## What needs to be done
Look through the entries that follow and return each line that has the string "border".

## Entries provided
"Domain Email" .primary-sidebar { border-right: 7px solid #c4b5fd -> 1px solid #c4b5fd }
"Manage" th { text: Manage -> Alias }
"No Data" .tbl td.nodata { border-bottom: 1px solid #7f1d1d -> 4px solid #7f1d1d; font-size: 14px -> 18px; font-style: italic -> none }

* * *

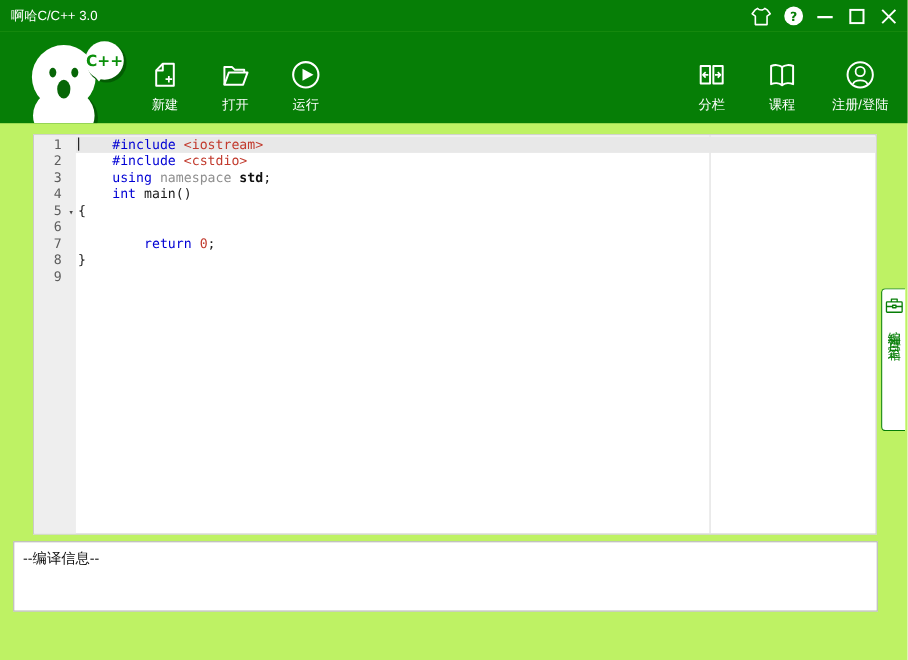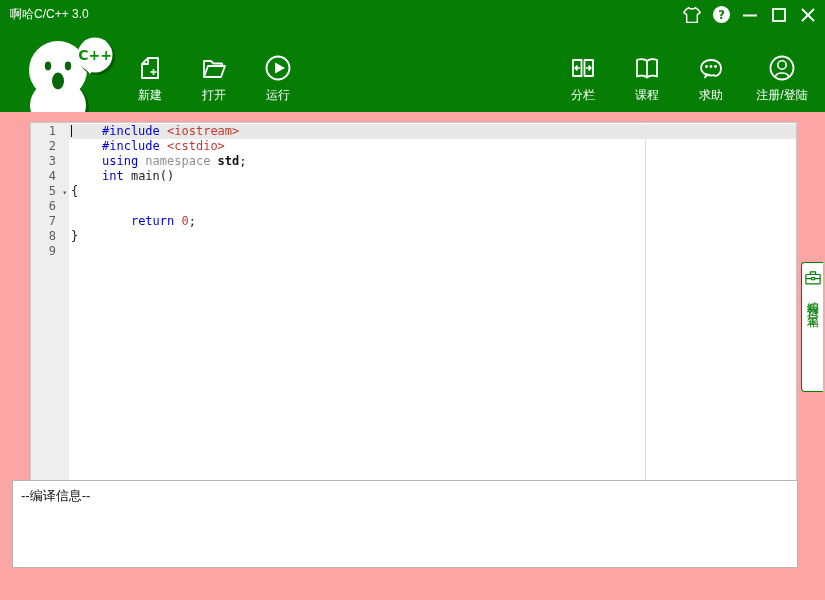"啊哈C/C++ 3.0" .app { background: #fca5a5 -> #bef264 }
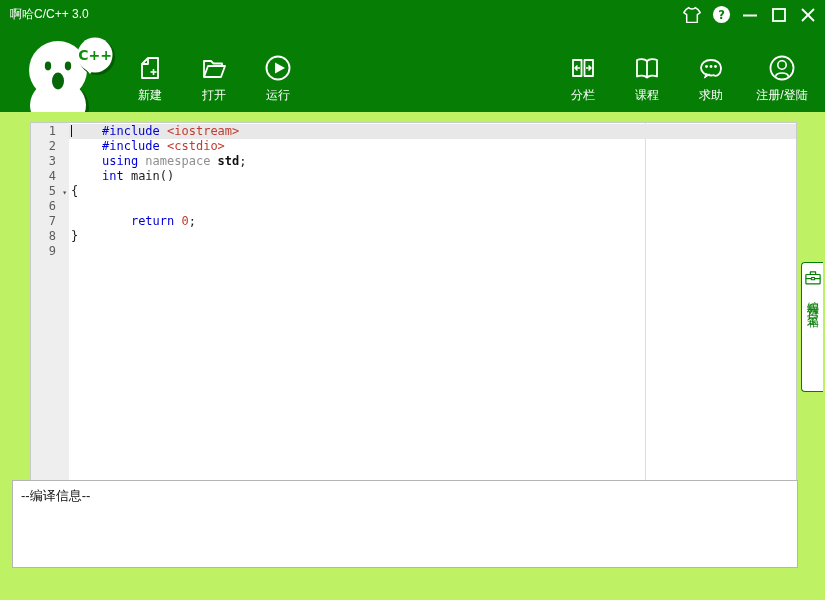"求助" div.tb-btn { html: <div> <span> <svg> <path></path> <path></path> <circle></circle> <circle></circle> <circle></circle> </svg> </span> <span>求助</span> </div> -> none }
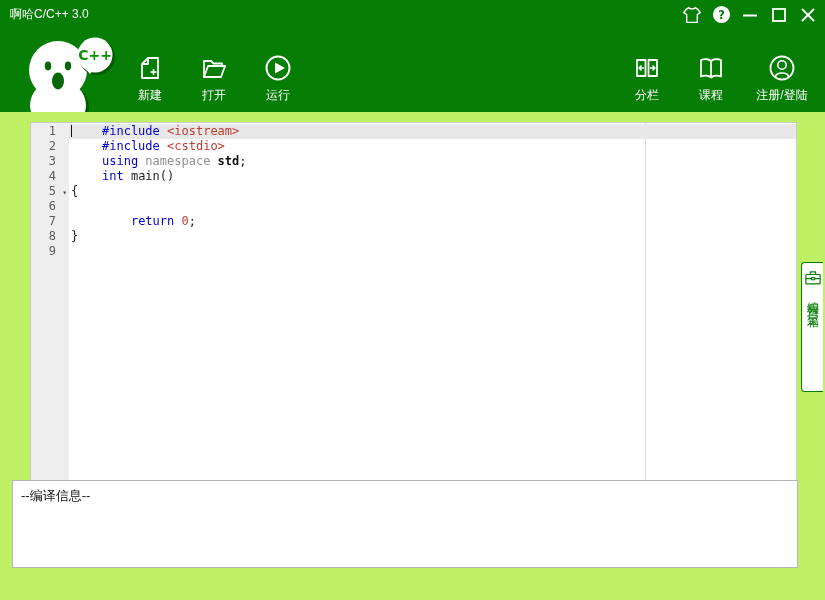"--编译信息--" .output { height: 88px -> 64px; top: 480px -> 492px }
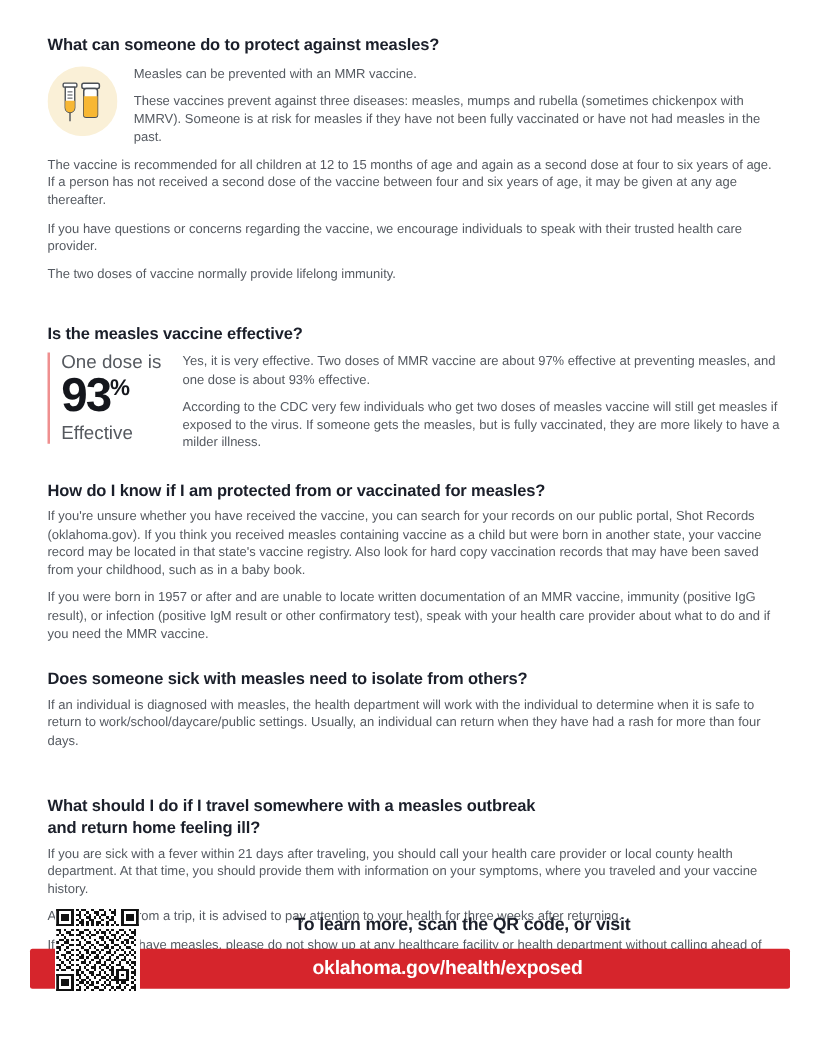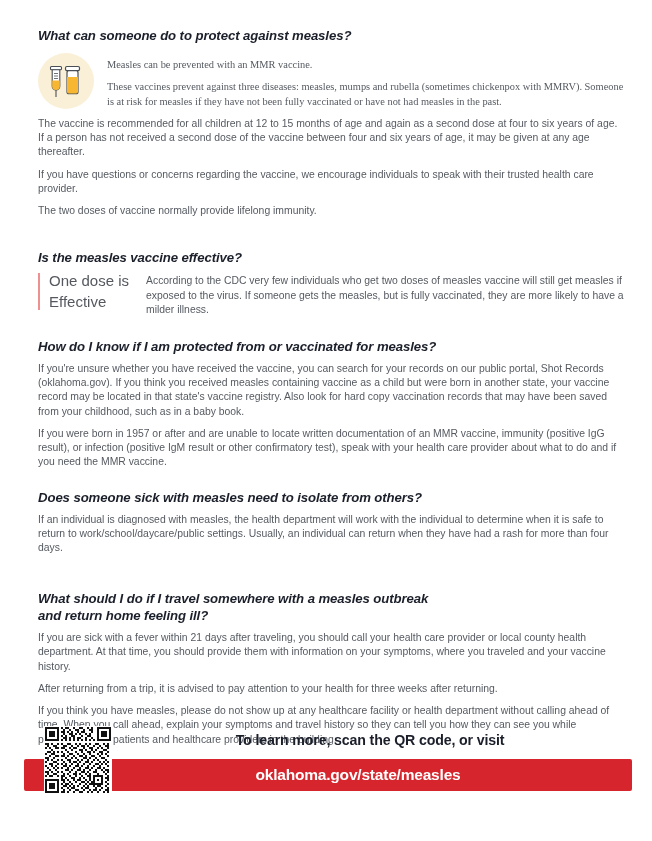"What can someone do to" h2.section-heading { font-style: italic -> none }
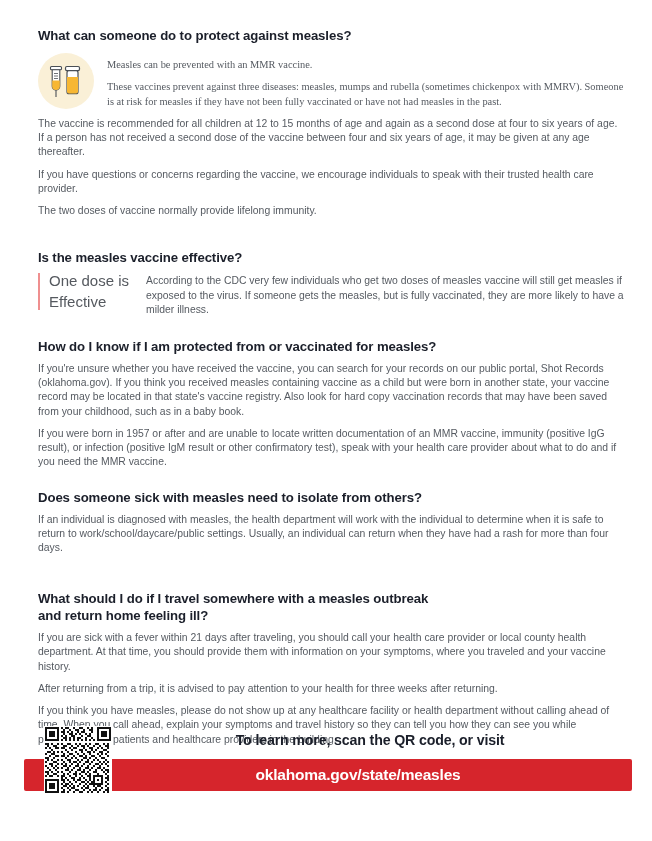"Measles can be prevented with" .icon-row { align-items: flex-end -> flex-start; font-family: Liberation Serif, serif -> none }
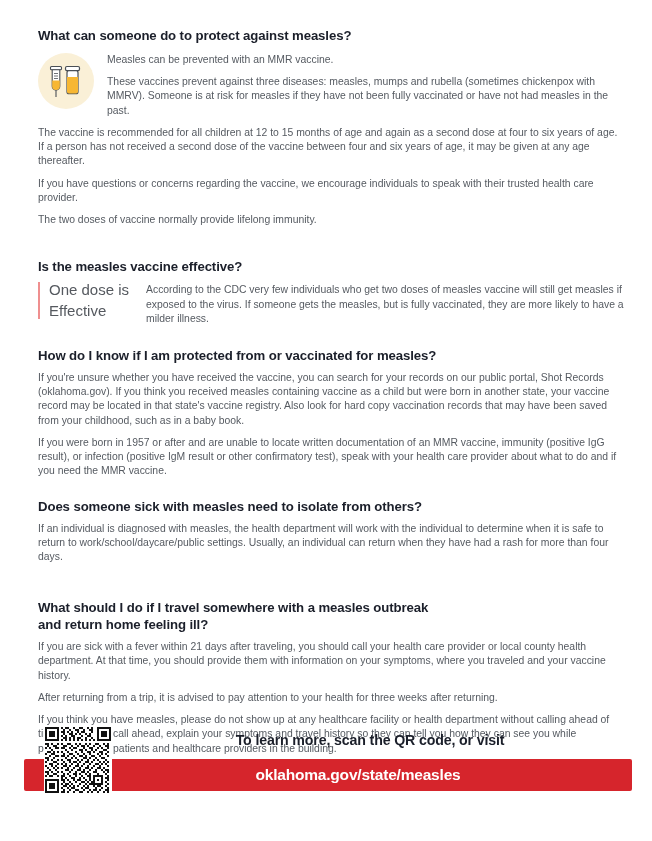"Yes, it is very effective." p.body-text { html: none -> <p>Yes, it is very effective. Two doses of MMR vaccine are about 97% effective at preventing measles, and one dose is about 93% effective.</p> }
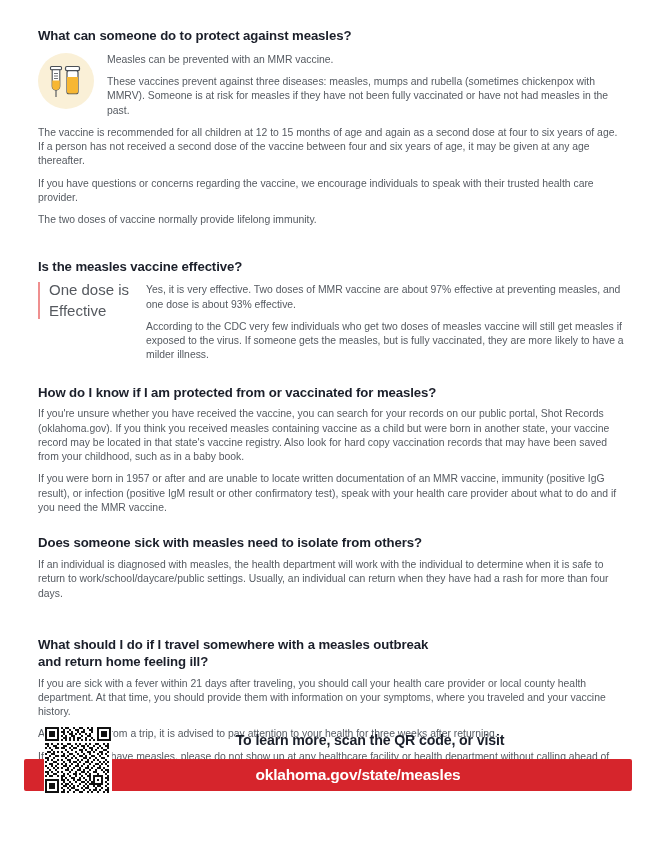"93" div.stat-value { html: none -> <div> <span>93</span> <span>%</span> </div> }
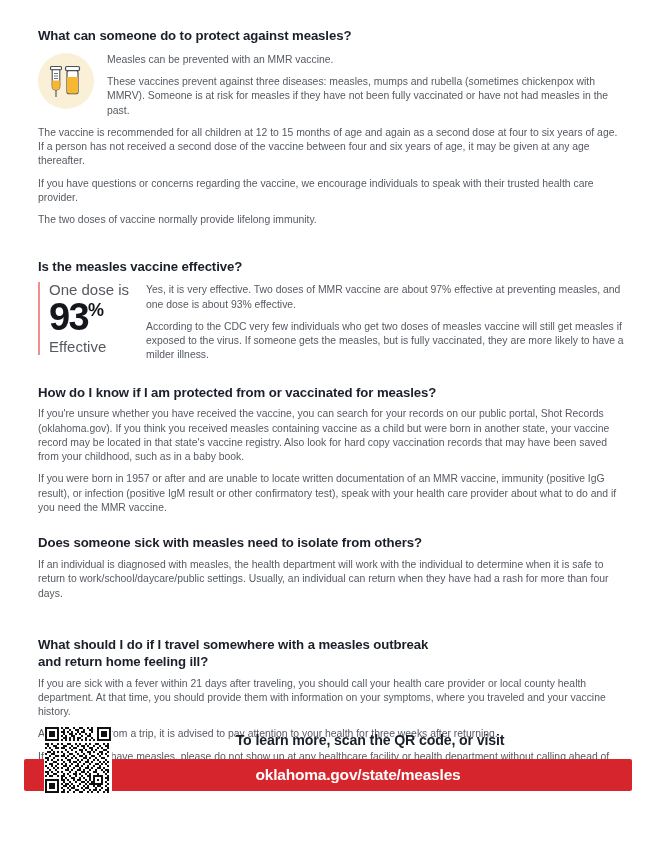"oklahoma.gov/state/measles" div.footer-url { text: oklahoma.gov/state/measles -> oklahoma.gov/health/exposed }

## Answer section
"Domain Email" .primary-sidebar { border-right: 7px solid #c4b5fd -> 1px solid #c4b5fd }
"No Data" .tbl td.nodata { border-bottom: 1px solid #7f1d1d -> 4px solid #7f1d1d; font-size: 14px -> 18px; font-style: italic -> none }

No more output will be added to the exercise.